Assume that the true structure with the hidden node has the minimal expression, where the range of Z is

z = 1, \dots, N_{Z}^{*}

, and that the estimated size is larger than the true one;

N_{Z}^{*} \leq {\tilde{N}}_{Z}

. We can easily confirm that Bayesian clustering chooses the minimum structure

{\tilde{N}}_{Z} = N_{Z}^{*}

as follows. The three terms in the coefficient S correspond to the negative entropy functions of the parameter

a_{i}^{(l)}

,

b_{i j}

, and

c_{j k}

, respectively. Then, the minimum

{\tilde{N}}_{Z}

obviously makes the coefficient S maximized since the number of elements of parameter should be minimized for the small entropy. When the hidden node has the redundant state, which means that two values of Z have completely same output distribution of Y, the second term of S is larger than the case of non-redundant situation

{\hat{N}}_{Z} = N_{Z}^{*}

. Based on the assumption that the true structure is minimal, the estimation therefore gets the minimum structure,

{\tilde{N}}_{Z} = N_{Z}^{*}

.

According to this property, the number of used label

{\hat{N}}_{Z}

asymptotically goes to

N_{Z}^{*}

. The proposed algorithm compares the essential number of the values of Z and will be a criterion to select the proper structure when n is large. This property exists only in Bayesian clustering so far; the eliminating effect of the redundant labels has not been found in other method of the clustering such as the maximum-likelihood clustering based on the expectation-maximization algorithm.

5. Numerical Experiments

In this section, we validate the asymptotic property in numerical experiments. We set the data-generating model shown in Figure 3 and prepared ten evidence data sets.

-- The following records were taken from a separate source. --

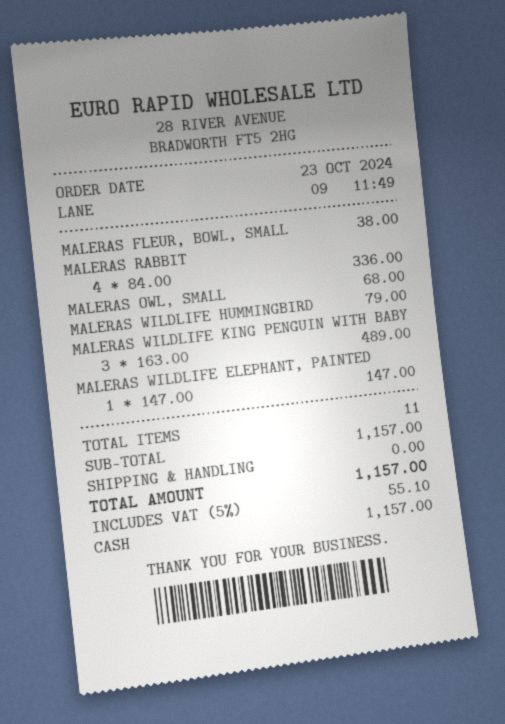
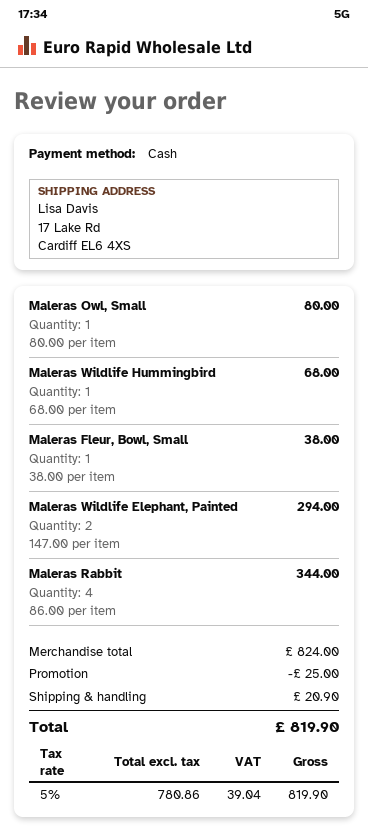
MALERAS RABBIT: 4 x 84.00 = 336.00 -> 4 x 86.00 = 344.00
MALERAS OWL, SMALL: 1 x 68.00 = 68.00 -> 1 x 80.00 = 80.00
MALERAS WILDLIFE HUMMINGBIRD: 1 x 79.00 = 79.00 -> 1 x 68.00 = 68.00
MALERAS WILDLIFE KING PENGUIN WITH BABY: 3 x 163.00 = 489.00 -> none
MALERAS WILDLIFE ELEPHANT, PAINTED: 1 x 147.00 = 147.00 -> 2 x 147.00 = 294.00
subtotal: 1157.00 -> 824.00
discount: none -> 25.00
shipping: 0.00 -> 20.90
tax: 5% = 55.10 -> 5% = 39.04
total: 1157.00 -> 819.90

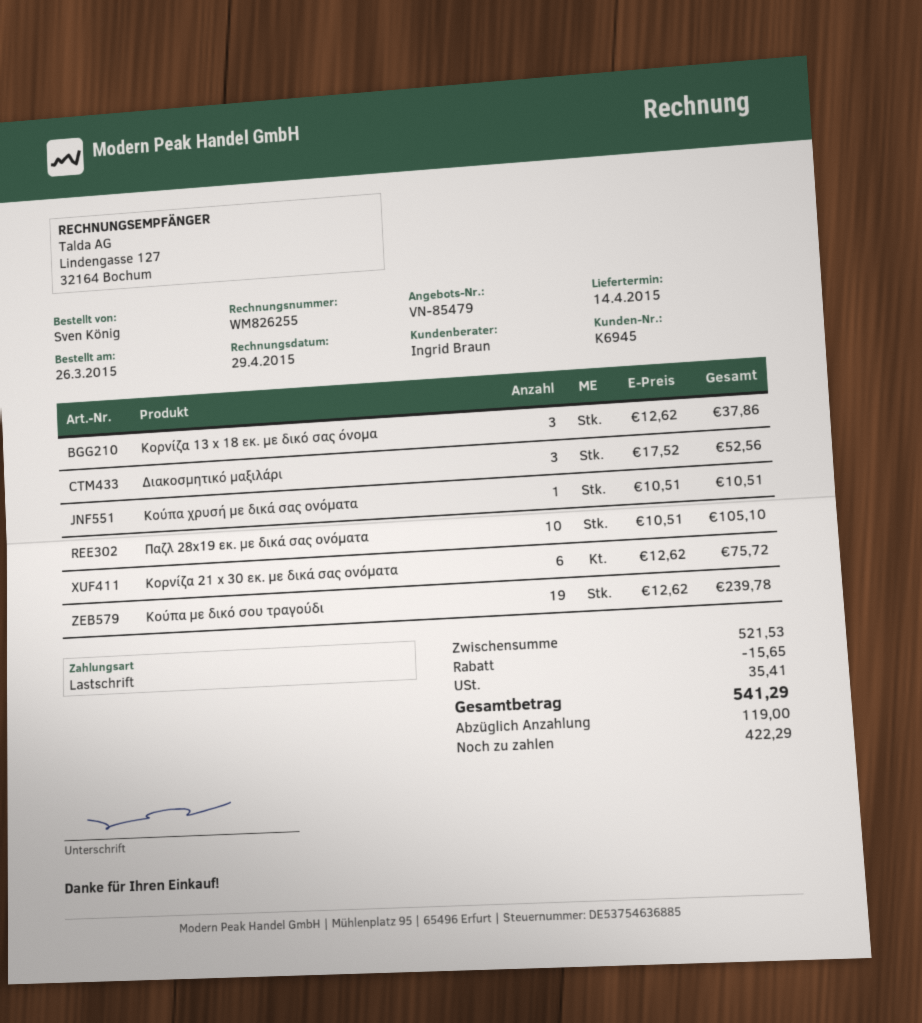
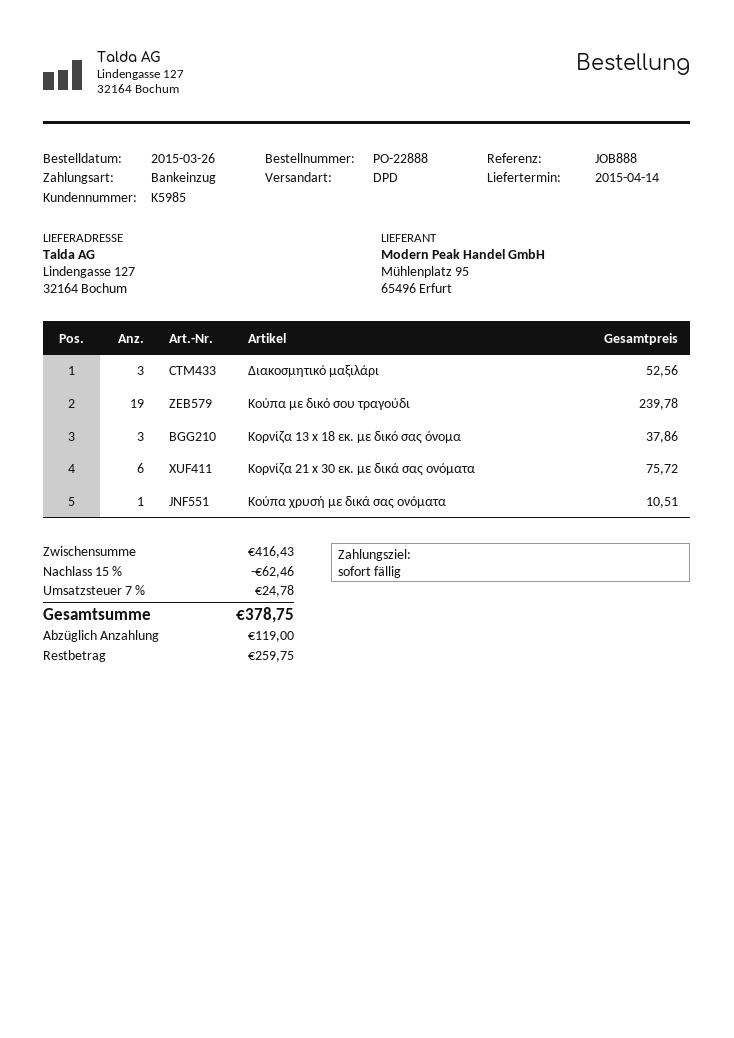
customer number: K6945 -> K5985
Παζλ 28x19 εκ. με δικά σας ονόματα: 10 for 105.10 -> none
subtotal: 521.53 -> 416.43
discount: 15.65 -> 62.46
tax: 35.41 -> 24.78
total: 541.29 -> 378.75
balance: 422.29 -> 259.75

There was a single parent node

L = 1

. The sizes of the nodes were

N_{X}^{(1)} = 6

,

N_{Y} = 6

and

N_{Z}^{*} = 3

. The CPTs are described on the right-side of the figure, where the true parameter consists of these probabilities. There were 2000 pairs of

(x, y)

in each data set. Since the following condition is satisfied,

\begin{matrix} \frac{N_{Y} \prod_{l = 1}^{L} N_{X}^{(l)}}{N_{Y} - 1 + \prod_{l = 1}^{L} N_{X}^{(l)}} = \frac{6 \times 6}{6 - 1 + 6} = \frac{36}{11} > 3 = N_{Z}^{*}, \end{matrix}

(30)

the structure of the data-generating model with the hidden node had smaller dimension of the parameter than the one without a hidden node.

We applied Bayesian clustering to each data set, where the model had the size of the hidden node

N_{Z} = 6

. According to the asymptotic property in Theorem 3, the MCMC method should take label assignment from the area, where the number of the used labels was reduced to three. The estimated model size was determined by the assignment, which minimized the function

F_{α} (X^{n}, Z^{n}, Y^{n})

. Since the sampling of the MCMC method depended on the initial assignment, we conducted ten trials for each data set and regarded the estimated size as the minimum one. The number of iterations in the MCMC method was 1000.

Table 1 shows the results of the experiments.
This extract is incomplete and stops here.